Zucchini-Cheese Casserole, a great way to use farm fresh produce available in abundance in the summertime. Photo from the kitchen of Shannon Recktenwald |
Zucchini-Cheese Casserole
3 md.zucchini squash
1/2 c. chopped onion
fresh tomatoes-the amt you need will be different based on what
kind of tomatoes you use and how big they are ( i.e you need to use less
regular tomatoes and more romas b/c romas are smaller I like to use organic romas)
2 Tbsp. olive oil
1# LF cottage cheese
1 tsp. basil
1/2 tsp. oregano
1/3 c. LF parmesan cheese
Slice zucchini thin. Sautee zucchini and onion in olive oil
till zucchini is softened and onion is opaque. While you are doing this,
whip cottage cheese and seasonings in a blender or food processor. Spray a casserole dish with Pam and
layer zucchini-onion mixture, then cottage cheese mixture, then thinly sliced
tomatoes. Repeat 1 more time ending with the tomatoes. Top with parmesan cheese
and bake at 350 for 25-30 minutes. It will be bubbly and top should be browned.

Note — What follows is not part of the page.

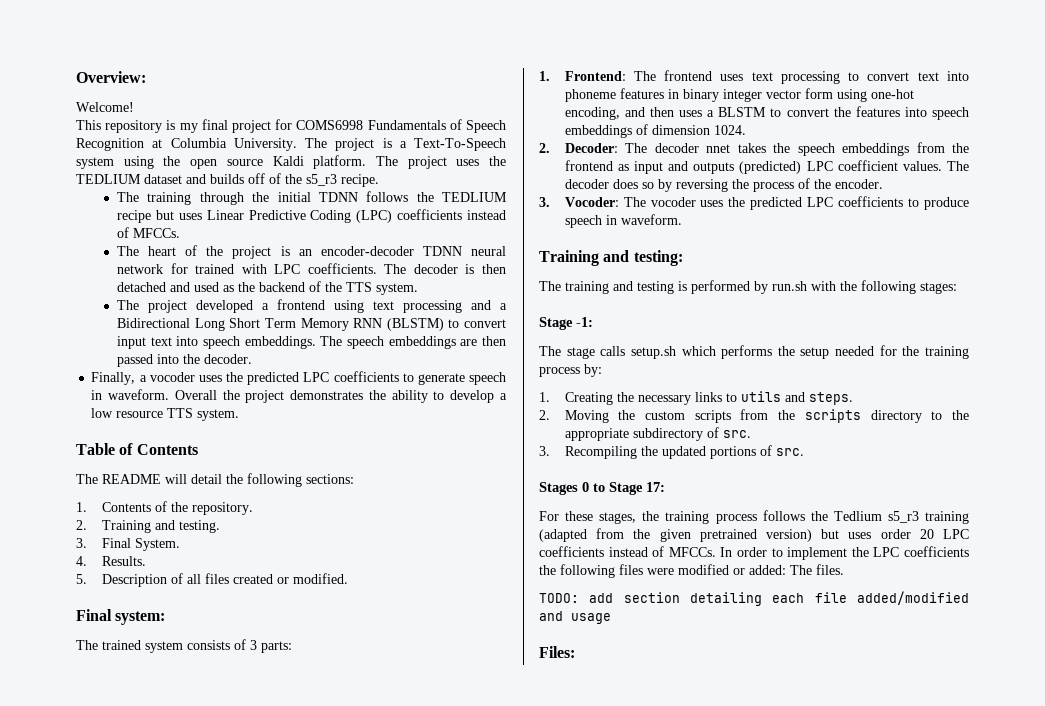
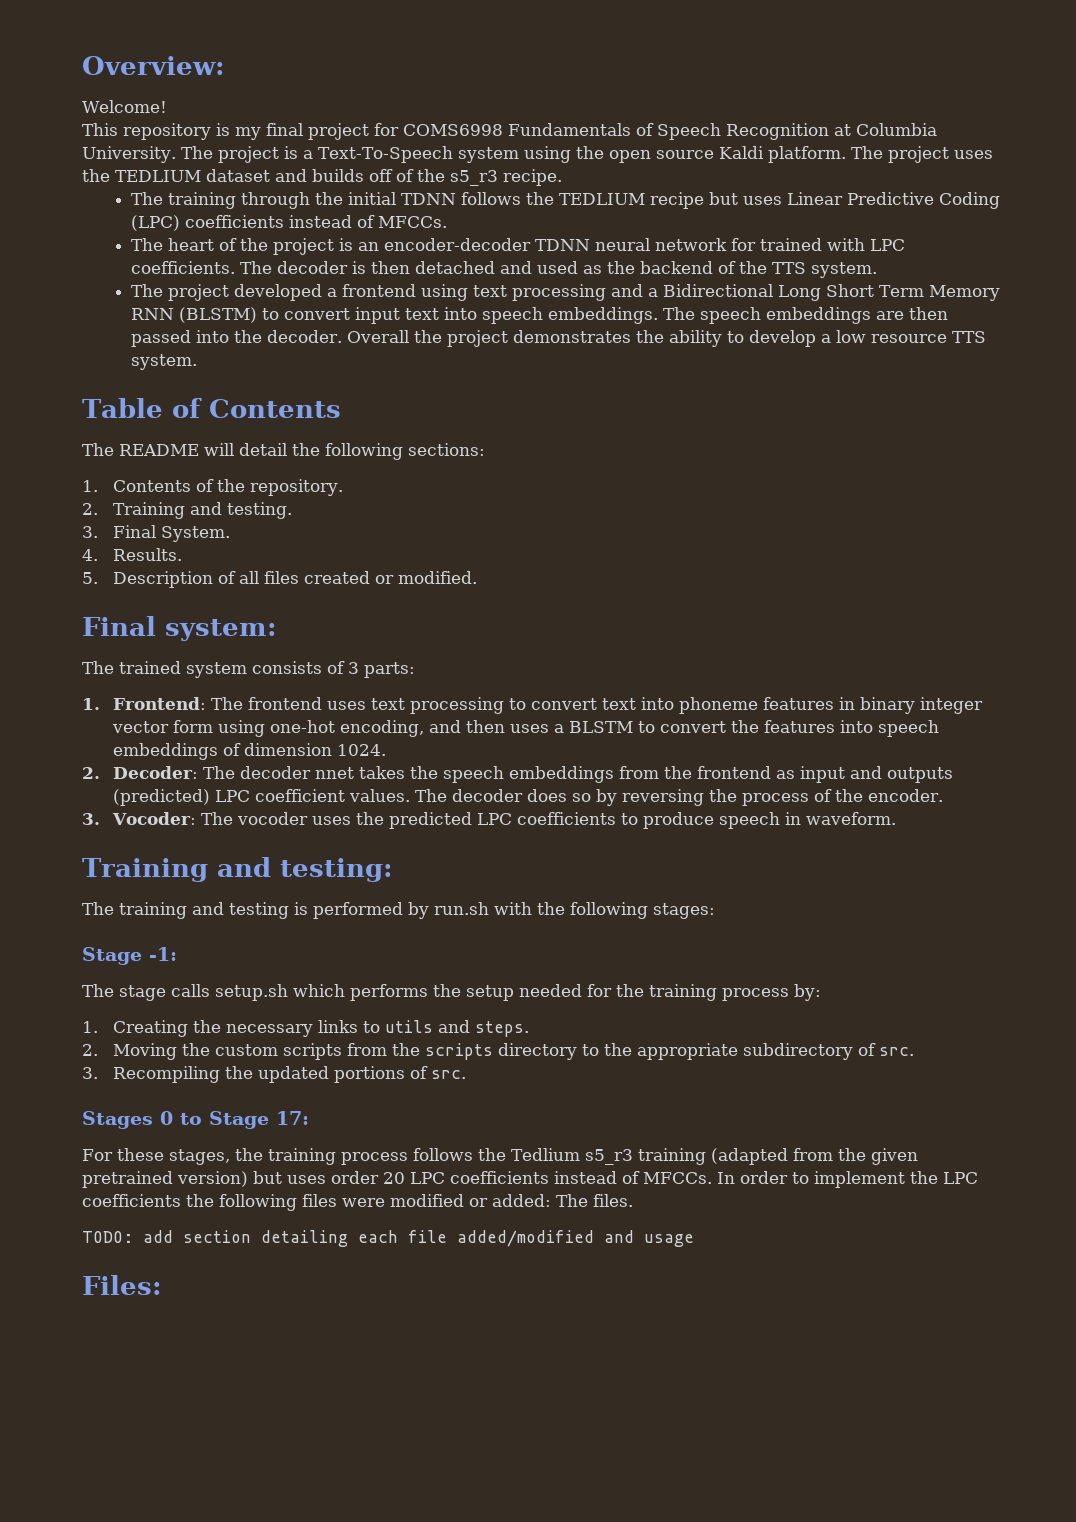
- The speech embeddings are then passed into the decoder.
- Finally, a vocoder uses the predicted LPC coefficients to generate speech in waveform. Overall the project demonstrates the ability to develop a low resource TTS system.
+ The speech embeddings are then passed into the decoder. Overall the project demonstrates the ability to develop a low resource TTS system.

Makes 6 side servings or 3 main dish servings
Cook's notes: LF means low fat. If you use FF (fat free) cottage cheese instead of LF,
use a slotted spoon to remove servings as it creates a lot of
water/ juice along with the veggies at the bottom of the casserole. Regular cottage cheese, which
my mom uses didn't create that liquid at the bottom. Another way to keep the liquid sown is to drain the zucchini-onion mixture before layering it.
Also,
I like cheese so I usually sprinkle some LF mozzarella cheese on top of my casserole as well.
As
is, it is a delicious recipe that tastes very Lasagna-esque. I eat this
lot for lunch b/c it keeps for several days in the fridge and is a great way
for me to get my veggies in.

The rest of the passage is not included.